- Instructions to follow -
Tell how many lines in the data below include the word "accountability". The answer is the number only.
Start of Dataset
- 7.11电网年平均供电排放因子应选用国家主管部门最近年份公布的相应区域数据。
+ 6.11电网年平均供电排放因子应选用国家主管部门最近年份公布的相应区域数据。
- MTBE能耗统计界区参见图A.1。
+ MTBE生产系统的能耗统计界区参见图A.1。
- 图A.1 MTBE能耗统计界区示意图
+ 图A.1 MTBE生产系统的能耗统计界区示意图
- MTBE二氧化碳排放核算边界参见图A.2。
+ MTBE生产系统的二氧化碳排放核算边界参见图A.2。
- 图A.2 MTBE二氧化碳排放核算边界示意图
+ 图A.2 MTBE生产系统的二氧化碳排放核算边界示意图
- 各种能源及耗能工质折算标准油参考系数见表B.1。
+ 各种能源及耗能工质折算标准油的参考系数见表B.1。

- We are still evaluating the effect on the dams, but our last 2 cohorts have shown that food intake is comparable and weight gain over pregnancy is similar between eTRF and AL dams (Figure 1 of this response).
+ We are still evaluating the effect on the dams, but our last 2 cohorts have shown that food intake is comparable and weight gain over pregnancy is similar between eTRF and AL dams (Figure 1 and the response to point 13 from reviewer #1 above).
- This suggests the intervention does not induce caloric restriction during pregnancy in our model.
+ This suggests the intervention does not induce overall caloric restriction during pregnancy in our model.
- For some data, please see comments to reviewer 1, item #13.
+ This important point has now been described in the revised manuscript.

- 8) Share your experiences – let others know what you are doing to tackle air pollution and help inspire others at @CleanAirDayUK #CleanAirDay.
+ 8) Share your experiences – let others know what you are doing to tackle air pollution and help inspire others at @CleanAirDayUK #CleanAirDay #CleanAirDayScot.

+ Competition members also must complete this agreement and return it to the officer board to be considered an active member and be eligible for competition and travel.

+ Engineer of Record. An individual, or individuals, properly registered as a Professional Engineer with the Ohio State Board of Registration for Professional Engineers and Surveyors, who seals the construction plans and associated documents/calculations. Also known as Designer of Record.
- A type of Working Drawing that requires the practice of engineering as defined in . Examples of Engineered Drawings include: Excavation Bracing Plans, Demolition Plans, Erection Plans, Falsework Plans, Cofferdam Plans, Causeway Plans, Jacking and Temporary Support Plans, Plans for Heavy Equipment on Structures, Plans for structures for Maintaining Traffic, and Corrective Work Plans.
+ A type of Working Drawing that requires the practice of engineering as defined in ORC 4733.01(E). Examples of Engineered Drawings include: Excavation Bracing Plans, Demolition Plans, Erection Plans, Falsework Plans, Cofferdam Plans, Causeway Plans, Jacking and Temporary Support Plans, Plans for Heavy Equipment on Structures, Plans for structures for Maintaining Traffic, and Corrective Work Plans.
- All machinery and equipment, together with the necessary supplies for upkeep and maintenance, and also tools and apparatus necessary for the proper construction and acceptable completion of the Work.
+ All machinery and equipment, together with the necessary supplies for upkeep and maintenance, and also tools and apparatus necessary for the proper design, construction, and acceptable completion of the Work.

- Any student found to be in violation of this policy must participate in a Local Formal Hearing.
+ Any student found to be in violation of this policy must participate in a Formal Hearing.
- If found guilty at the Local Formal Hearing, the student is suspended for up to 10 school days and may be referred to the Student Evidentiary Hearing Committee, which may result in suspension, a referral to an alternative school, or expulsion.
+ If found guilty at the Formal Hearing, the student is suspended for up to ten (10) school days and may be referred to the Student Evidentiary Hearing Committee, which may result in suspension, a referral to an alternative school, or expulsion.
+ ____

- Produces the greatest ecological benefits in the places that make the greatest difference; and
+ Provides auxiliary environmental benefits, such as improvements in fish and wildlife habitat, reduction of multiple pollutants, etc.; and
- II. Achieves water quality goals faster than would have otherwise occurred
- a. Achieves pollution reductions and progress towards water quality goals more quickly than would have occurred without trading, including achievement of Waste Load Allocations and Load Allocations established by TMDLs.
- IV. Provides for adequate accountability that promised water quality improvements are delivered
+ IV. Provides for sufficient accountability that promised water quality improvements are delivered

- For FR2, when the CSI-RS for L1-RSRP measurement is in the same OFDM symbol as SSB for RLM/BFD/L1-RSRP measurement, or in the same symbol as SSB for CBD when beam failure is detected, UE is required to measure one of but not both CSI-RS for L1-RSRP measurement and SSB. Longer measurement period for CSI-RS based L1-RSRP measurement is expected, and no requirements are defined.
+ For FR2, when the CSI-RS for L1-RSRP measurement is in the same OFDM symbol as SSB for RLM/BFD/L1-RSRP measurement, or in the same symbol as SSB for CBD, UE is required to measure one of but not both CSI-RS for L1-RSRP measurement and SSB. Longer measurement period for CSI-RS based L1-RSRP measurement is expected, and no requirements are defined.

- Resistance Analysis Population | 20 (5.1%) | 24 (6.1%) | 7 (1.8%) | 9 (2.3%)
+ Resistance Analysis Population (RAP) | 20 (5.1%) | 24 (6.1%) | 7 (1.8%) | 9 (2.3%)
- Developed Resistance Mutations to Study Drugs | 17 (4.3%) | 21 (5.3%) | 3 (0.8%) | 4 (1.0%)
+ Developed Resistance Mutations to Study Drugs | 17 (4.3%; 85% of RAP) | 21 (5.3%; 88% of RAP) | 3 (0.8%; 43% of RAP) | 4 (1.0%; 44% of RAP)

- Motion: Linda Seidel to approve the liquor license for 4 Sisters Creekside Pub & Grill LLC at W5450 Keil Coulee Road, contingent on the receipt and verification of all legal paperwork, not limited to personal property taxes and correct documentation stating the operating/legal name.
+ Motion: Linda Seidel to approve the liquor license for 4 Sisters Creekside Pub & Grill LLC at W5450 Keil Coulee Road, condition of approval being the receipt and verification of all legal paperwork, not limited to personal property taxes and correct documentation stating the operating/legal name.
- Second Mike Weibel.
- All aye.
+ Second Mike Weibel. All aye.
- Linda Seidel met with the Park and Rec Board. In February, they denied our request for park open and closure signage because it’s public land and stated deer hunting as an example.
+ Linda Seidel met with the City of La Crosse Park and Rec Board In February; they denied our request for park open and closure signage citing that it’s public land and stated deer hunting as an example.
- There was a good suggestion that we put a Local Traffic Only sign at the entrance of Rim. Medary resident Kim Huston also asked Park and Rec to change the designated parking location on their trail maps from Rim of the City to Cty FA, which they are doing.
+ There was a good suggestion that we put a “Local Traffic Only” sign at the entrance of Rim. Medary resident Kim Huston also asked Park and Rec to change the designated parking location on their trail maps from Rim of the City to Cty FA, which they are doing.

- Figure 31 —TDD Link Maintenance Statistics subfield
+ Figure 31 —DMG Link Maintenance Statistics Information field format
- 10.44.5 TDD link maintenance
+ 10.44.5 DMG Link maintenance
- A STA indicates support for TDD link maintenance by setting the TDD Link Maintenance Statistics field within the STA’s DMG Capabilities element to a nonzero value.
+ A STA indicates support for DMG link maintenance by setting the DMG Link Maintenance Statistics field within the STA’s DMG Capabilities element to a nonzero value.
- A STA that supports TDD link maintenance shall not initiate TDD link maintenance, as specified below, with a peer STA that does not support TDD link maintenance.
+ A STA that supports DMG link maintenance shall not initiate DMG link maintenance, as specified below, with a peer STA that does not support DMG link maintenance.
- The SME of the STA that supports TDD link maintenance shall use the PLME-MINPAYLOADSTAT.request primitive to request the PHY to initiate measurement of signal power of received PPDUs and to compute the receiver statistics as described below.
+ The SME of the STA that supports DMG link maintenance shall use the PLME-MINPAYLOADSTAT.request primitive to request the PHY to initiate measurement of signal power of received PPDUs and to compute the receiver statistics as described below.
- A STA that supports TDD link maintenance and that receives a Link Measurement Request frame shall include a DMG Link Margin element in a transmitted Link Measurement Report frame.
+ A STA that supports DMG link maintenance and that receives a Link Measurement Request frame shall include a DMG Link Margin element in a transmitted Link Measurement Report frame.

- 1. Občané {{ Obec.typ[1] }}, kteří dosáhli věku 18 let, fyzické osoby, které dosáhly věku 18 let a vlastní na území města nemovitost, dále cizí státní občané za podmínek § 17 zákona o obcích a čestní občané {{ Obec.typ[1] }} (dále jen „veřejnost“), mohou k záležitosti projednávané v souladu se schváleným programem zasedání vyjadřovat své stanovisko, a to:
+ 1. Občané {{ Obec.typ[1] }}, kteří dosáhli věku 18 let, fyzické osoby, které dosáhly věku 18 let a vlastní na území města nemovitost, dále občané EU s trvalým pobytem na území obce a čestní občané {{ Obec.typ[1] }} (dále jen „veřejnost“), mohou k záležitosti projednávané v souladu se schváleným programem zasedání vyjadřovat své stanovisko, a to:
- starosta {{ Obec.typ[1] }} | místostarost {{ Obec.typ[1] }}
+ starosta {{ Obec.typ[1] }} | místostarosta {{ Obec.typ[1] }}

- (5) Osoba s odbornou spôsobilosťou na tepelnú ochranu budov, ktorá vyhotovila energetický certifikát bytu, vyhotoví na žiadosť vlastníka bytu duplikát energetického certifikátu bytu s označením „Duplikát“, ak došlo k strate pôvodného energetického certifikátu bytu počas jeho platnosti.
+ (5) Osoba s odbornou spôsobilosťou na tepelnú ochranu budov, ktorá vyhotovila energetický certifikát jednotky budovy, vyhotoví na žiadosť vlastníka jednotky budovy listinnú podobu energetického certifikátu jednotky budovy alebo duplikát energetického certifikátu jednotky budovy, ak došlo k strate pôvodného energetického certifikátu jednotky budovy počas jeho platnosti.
End of Dataset
- Finished exercise -
2